Virtua Racing/VF1 for ushering in the polygon era and Virtua Fighter 3 -- VF3 was basically the Crysis of the time and it was several years before we had a system that could run it perfectly.
 
Hmmm, even though the Dreamcast wasn't the most powerful hardware at the time (both PCs and Arcades could top it) i can agree with Shenmue.
 
You really enjoy them forward facing speed games doncha
 
In before Crysis appears I'll agree with both games, or the first Virtua Fighter which was not only impressive but incredibly smooth, but man, Scud Race was THE jaw dropping title at the time, nothing else came closer... the stages were overwhelming... you looked any other title in the arcade and your brain told you to stare at Scud Race.
 
Right now Witcher 3 and its two expansions are blowing my socks off in terms of audiovisual presentation and scope
 
but man, Scud Race was THE jaw dropping title at the time, nothing else came closer... the stages were overwhelming... you looked any other title in the arcade and your brain told you to stare at Scud Race.
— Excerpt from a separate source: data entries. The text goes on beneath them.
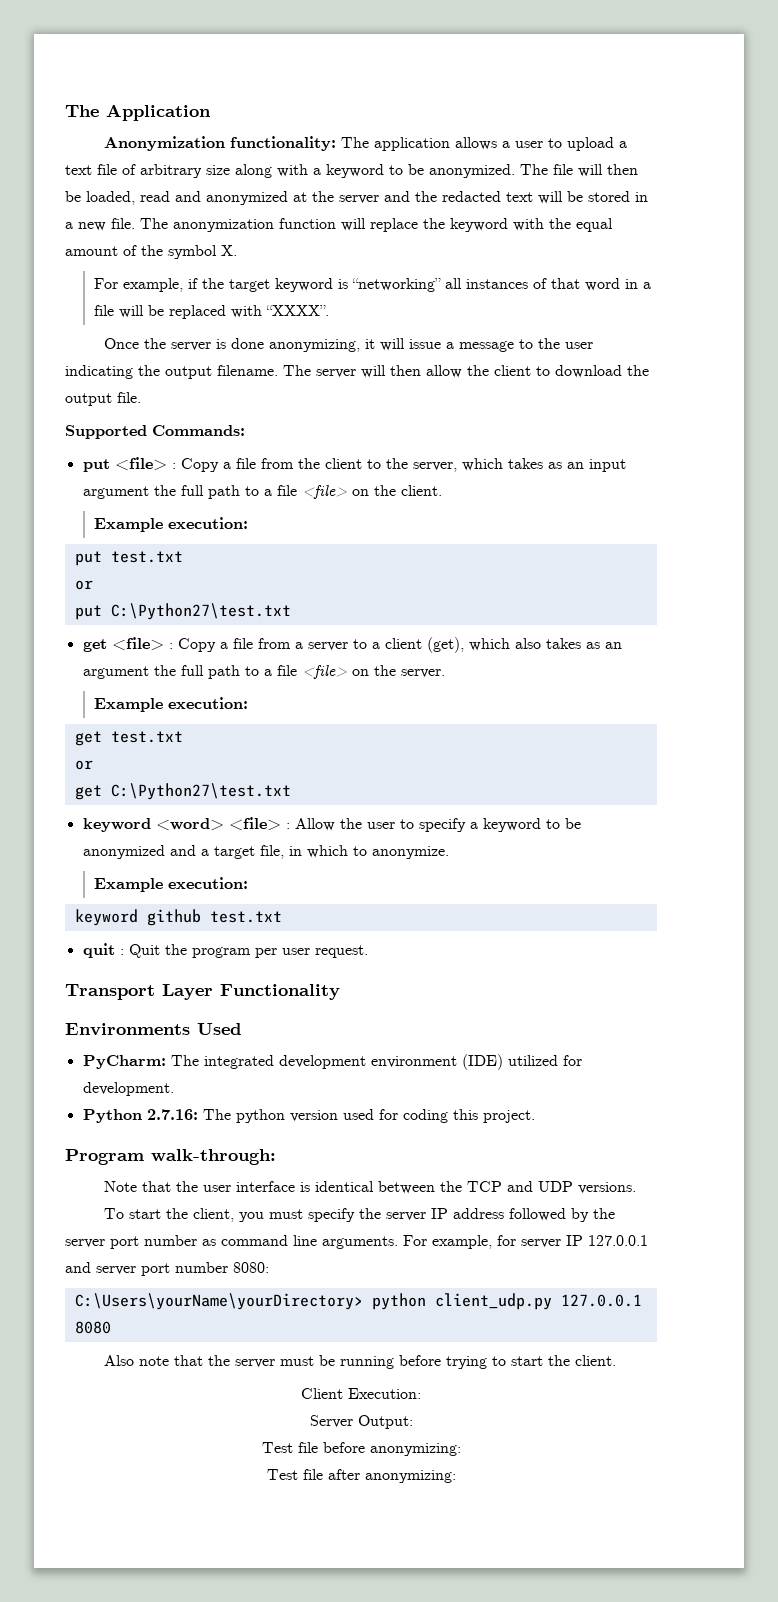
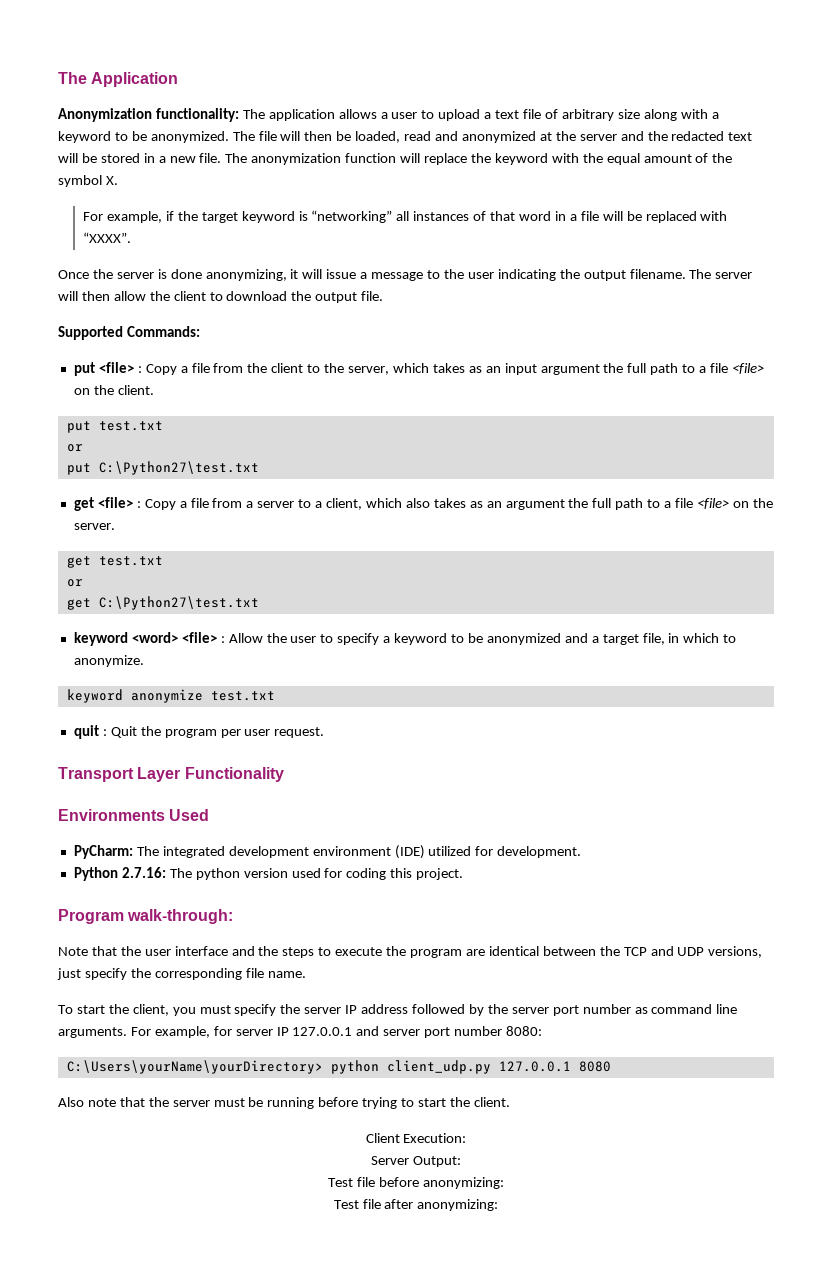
  put <file> : Copy a file from the client to the server, which takes as an input argument the full path to a file <file> on the client.
- Example execution:
- get <file> : Copy a file from a server to a client (get), which also takes as an argument the full path to a file <file> on the server.
- Example execution:
+ get <file> : Copy a file from a server to a client, which also takes as an argument the full path to a file <file> on the server.
  keyword <word> <file> : Allow the user to specify a keyword to be anonymized and a target file, in which to anonymize.
- Example execution:
- keyword github test.txt
+ keyword anonymize test.txt
- Note that the user interface is identical between the TCP and UDP versions.
+ Note that the user interface and the steps to execute the program are identical between the TCP and UDP versions, just specify the corresponding file name.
I mean, even now i look at the background details and the almost limitless drawing distance and i'm still impressed.
 
I would put VF3 ahead of Scud race because of things like cloth movement, animation all that. Scud Race was ridiculous (and still looks great in motion, even today). But I think there was just more going on in VF3.
 
Model 3 is an easy pick, you could take any game from Model 3 hardware and it would stand out considerably in 90s.

For modern times easily Crysis.

Only Star Citizen probably now takes that flag on PC.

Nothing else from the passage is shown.